▶ **Supplied data**
>>>
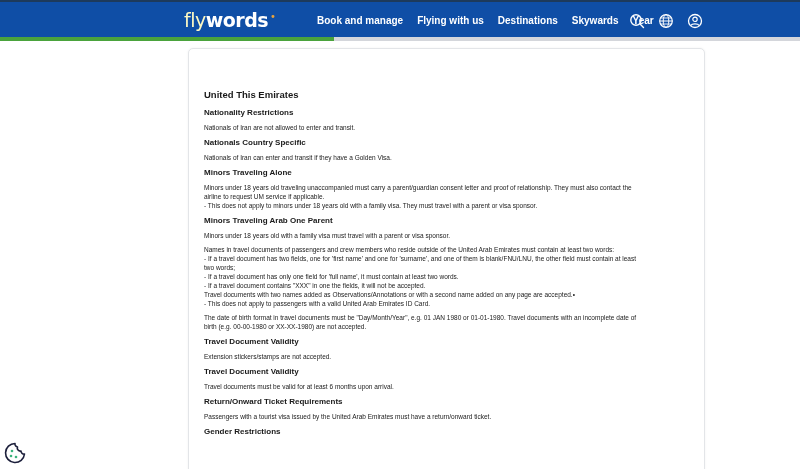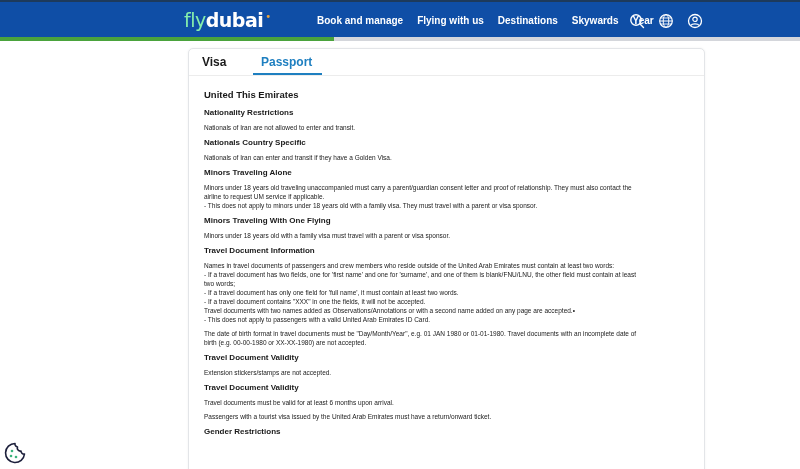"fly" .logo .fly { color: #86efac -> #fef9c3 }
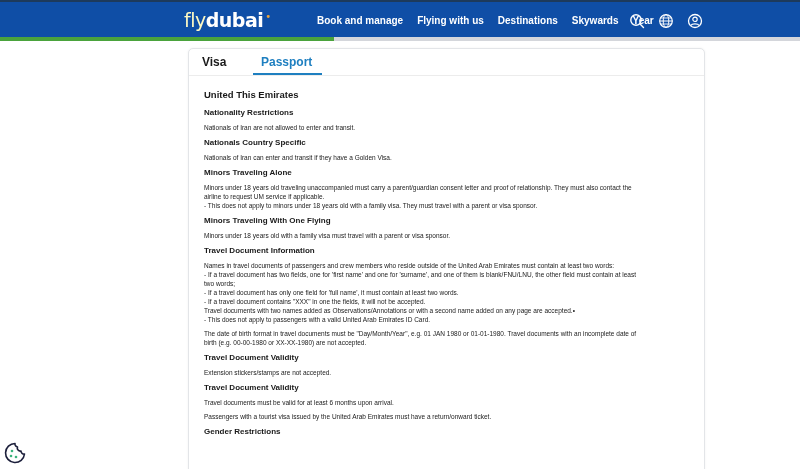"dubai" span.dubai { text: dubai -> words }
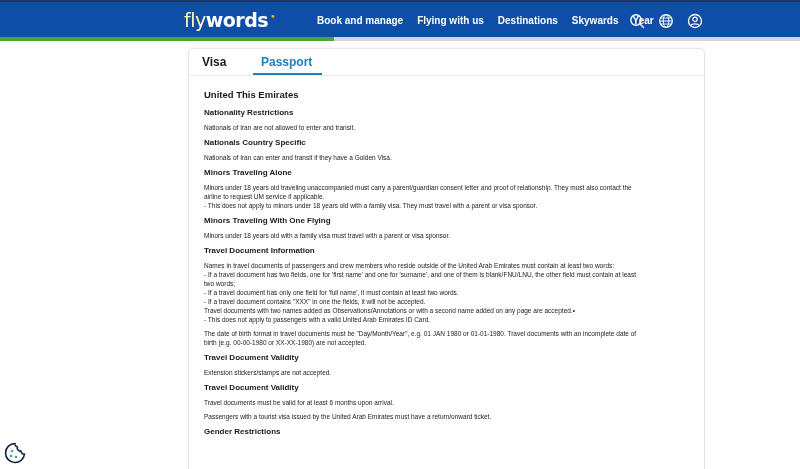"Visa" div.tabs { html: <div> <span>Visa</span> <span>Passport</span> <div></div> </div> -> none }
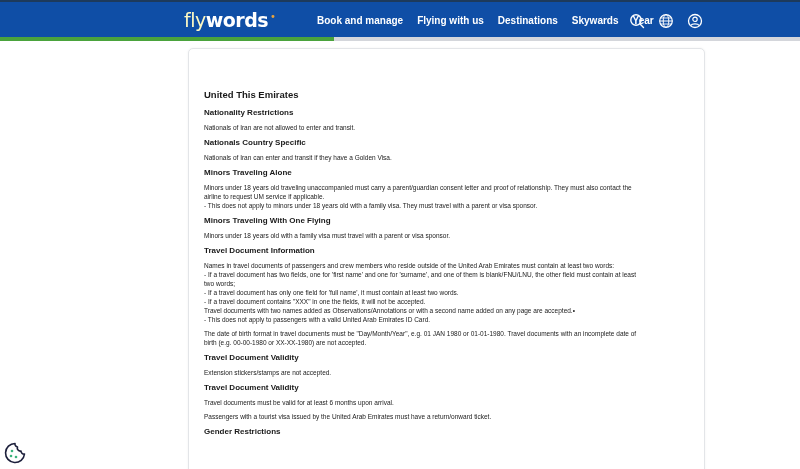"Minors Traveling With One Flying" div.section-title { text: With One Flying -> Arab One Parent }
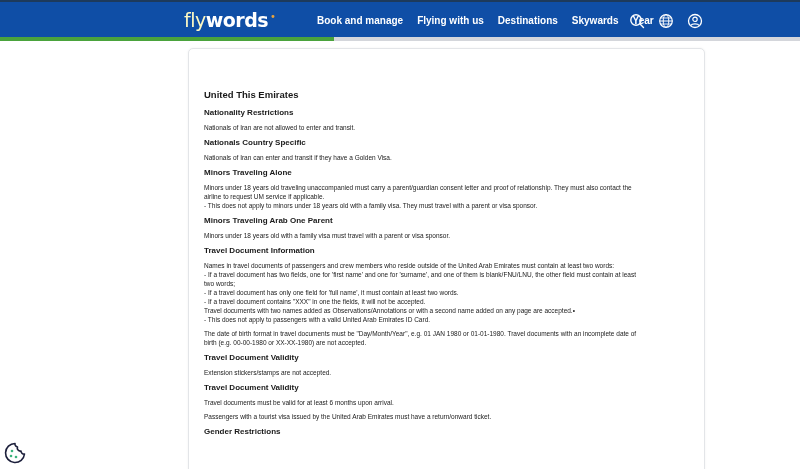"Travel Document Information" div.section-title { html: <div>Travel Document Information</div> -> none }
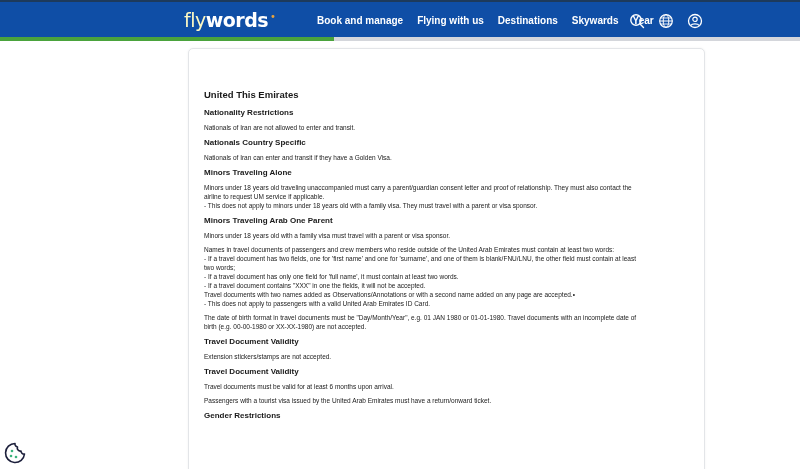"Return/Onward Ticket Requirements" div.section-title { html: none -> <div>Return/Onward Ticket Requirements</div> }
<<<
▶ **What to do**
With the images left out, output all the entries above exactly.

▶ **Your solution**
"fly" .logo .fly { color: #86efac -> #fef9c3 }
"dubai" span.dubai { text: dubai -> words }
"Visa" div.tabs { html: <div> <span>Visa</span> <span>Passport</span> <div></div> </div> -> none }
"Minors Traveling With One Flying" div.section-title { text: With One Flying -> Arab One Parent }
"Travel Document Information" div.section-title { html: <div>Travel Document Information</div> -> none }
"Return/Onward Ticket Requirements" div.section-title { html: none -> <div>Return/Onward Ticket Requirements</div> }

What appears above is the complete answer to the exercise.